The D/FW area is home to several large stadiums with high spectator capacities: the Toyota Stadium in Frisco seats more than 21,000, the American Airlines Center more than 18,000, the AT&T Stadium more than 80,000 and Globe Life Park more than 48,000 people. Those large numbers of spectators attending thousands of games a year create massive amounts of waste from concessions. Factor in the energy costs for the stadiums, construction waste and fuel used for transportation, and each game’s environmental footprint is high.

But some teams and stadiums are leading the Green Pack. The Houston Rockets and AT&T Stadium in San Antonio are members of the Green Sports Alliance ( Members of the Green Sports Alliance collaborate with vendors, team executives and environmental scientists to develop solutions to environmental challenges that are cost competitive and innovative. The Green Sports Alliance promotes sustainable communities by “inspiring sports leagues, teams, venues, their partners and millions of fans to embrace renewable energy, healthy food, recycling, water efficiency, species preservation, safer chemicals and other environmentally preferable practices.”

The stadiums and teams in Dallas are currently not listed as members of the Green Sports Alliance on their website. Our local big names in sports should take steps to be leaders in our community and model sustainability initiatives. Even our local colleges and universities can get involved. Ohio State University has initiated a “Zero Waste” program at their stadium with a goal of diverting 90 percent of potential waste away from landfills.
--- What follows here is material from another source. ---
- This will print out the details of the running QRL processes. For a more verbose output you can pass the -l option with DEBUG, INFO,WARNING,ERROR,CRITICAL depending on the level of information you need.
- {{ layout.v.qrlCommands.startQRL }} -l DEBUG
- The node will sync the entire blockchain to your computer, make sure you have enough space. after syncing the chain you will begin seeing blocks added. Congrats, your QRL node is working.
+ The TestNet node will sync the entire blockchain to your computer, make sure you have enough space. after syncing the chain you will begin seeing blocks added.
Not all sports are created equal and each has its own environmental concerns. But each industry can provide innovative ways to support the environment and local communities. According to Green Sports Alliance, the NHL donates 100,000 tons of prepared uneaten food from venues each season to people in need. Fenway Park now has Fenway Farms, a new 5,000 square foot rooftop garden, which provides produce for concessions below. And this year’s red carpet at the ESPYS was made out of recycled plastic bottles.

Golf, probably the most water intensive sport especially here in North Texas, is a sport using creativity to solve environmental issues. The U.S. Golf Association conducted a study in which they used GPS to track what parts of the golf course were heavily used and areas that were rarely or never used. Using this data they can preserve wildlife habitat in unused areas and provide less grooming and water management, saving money and energy. This kind of information would be great to use at our new golf park here in Dallas, currently being built on an old illegal landfill site in the Great Trinity Forest in South Dallas.

NASCAR boasts having the largest recycling program in sports with 5 million containers recycled annually since 2008. One of the biggest challenges at sporting events is encouraging spectators to place their trash and recycling in the proper receptacles. We are notoriously horrible at this as spectators and as venues. Venues need to provide plenty of recycling containers with obvious signage and spectators need to take the time to sort waste properly.

Next time you load up the car to go to a professional game or even your kids little league, take a second to consider the impact sports have on the environment. How can you as a participant lessen the environmental impact so you can continue to enjoy the sports we all love? Carpool, take public transportation, bring a bag to collect recycling if the field doesn’t offer it, and lastly, let’s encourage our Dallas sports teams to lead on the field and for the environment.

As seen in the Katy Trail Weekly. 

*Sports have a nostalgic place in my heart. I even dug up an old soccer photo of me to post with this article. Circa 2002 playing at the University of Connecticut. Look close and you can even see my little dreadlock.